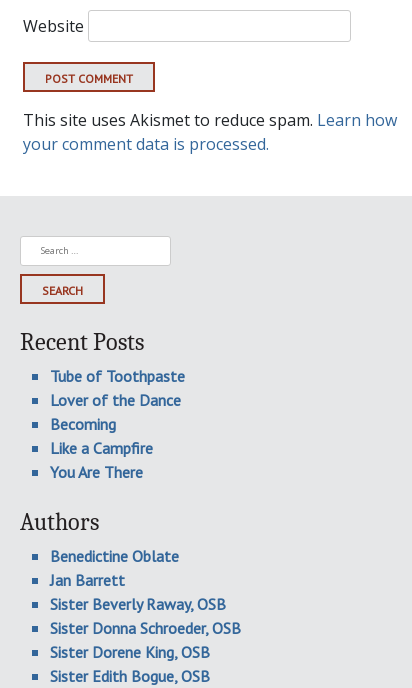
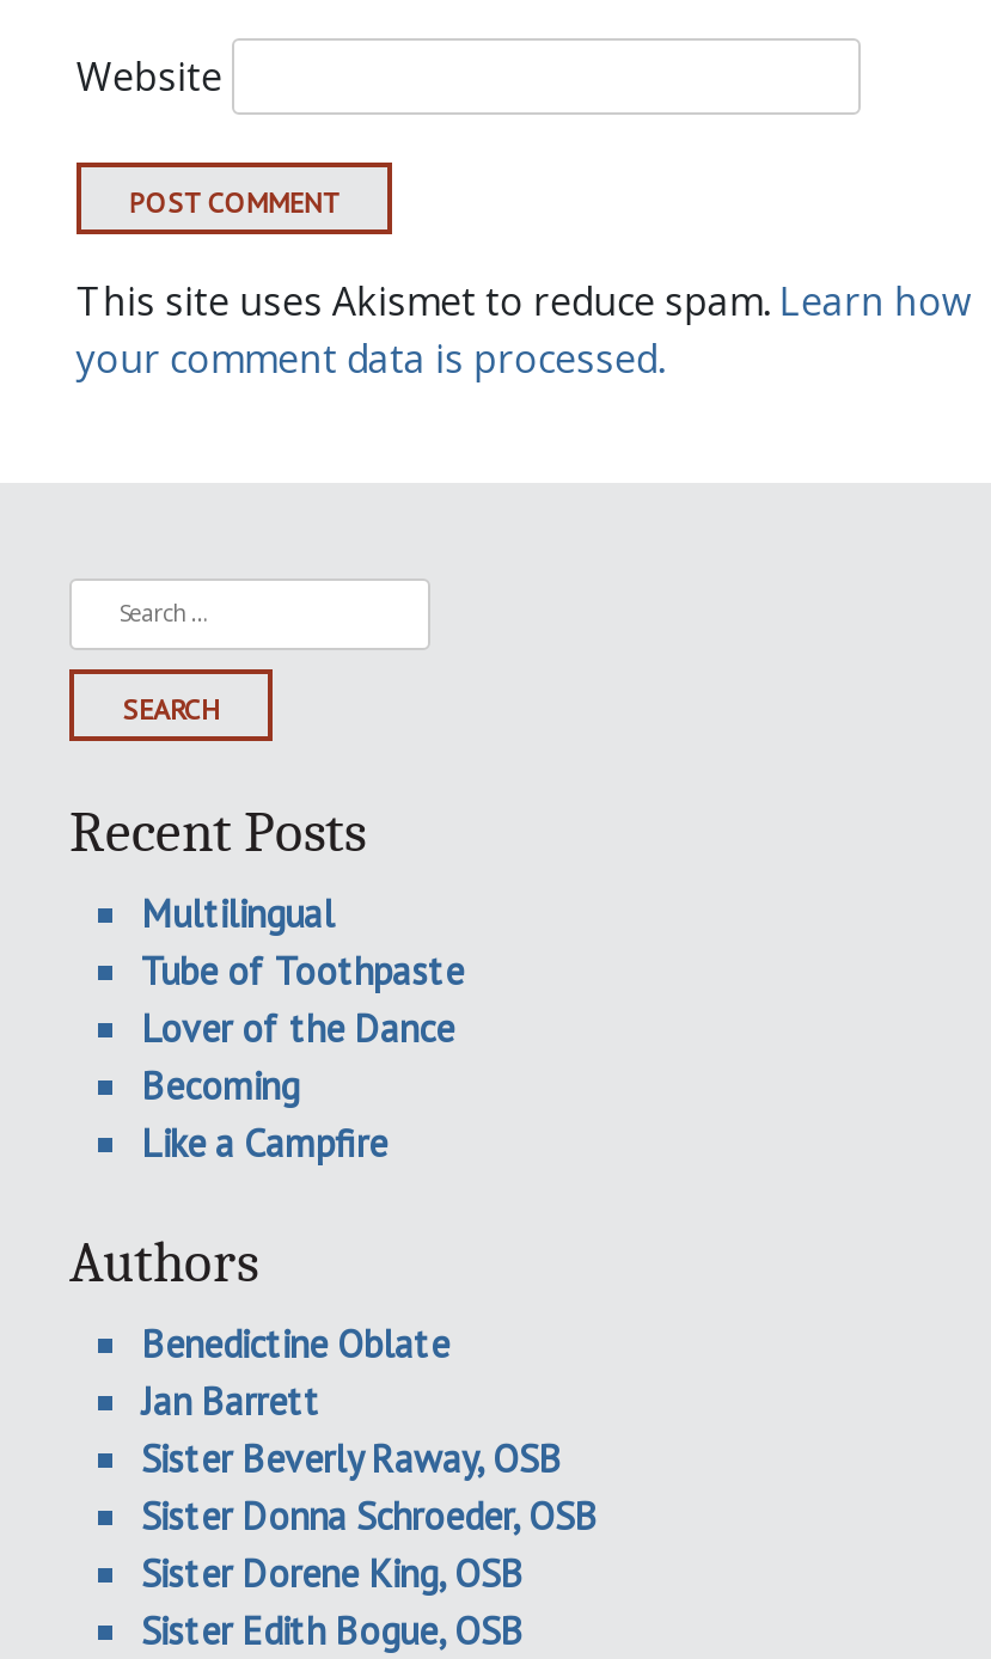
none -> [141,889,335,937] Multilingual
moved [50,366,185,458] -> [141,947,464,1167]: Tube of Toothpaste | Lover of the Dance | Becoming | Like a Campfire
[50,462,143,482] You Are There -> none

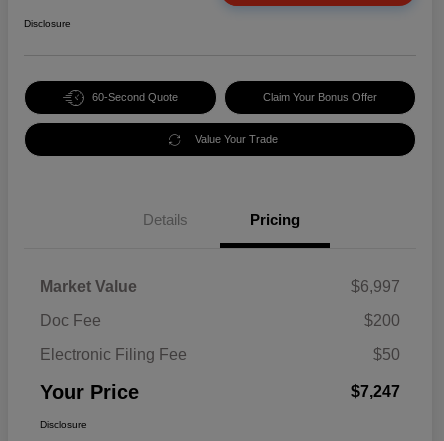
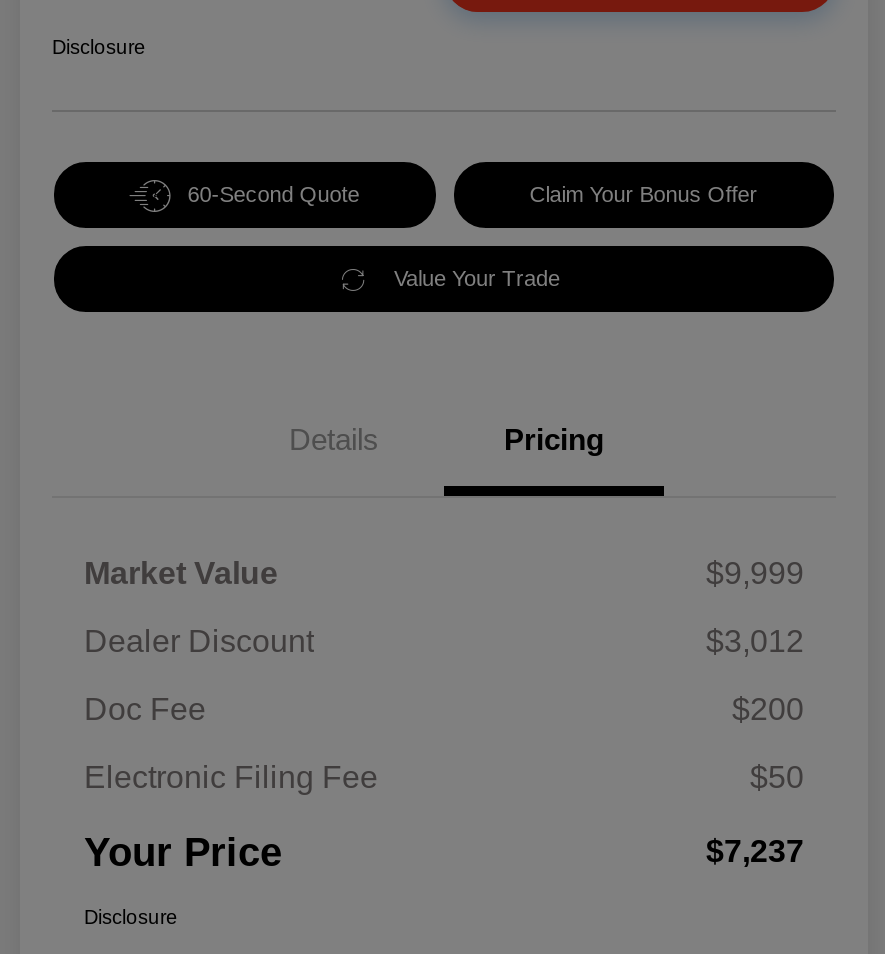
[351,278,400,295] $6,997 -> [84,556,804,658] $9,999 | Dealer Discount | $3,012
[351,383,400,400] $7,247 -> [706,834,804,868] $7,237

Your assignment.
Please copy exactly the lines from the one containing "moved [50,366,185,458] ->" through the last line of the records above, both included, and leave out any pictures.

Answer section.
moved [50,366,185,458] -> [141,947,464,1167]: Tube of Toothpaste | Lover of the Dance | Becoming | Like a Campfire
[50,462,143,482] You Are There -> none

[351,278,400,295] $6,997 -> [84,556,804,658] $9,999 | Dealer Discount | $3,012
[351,383,400,400] $7,247 -> [706,834,804,868] $7,237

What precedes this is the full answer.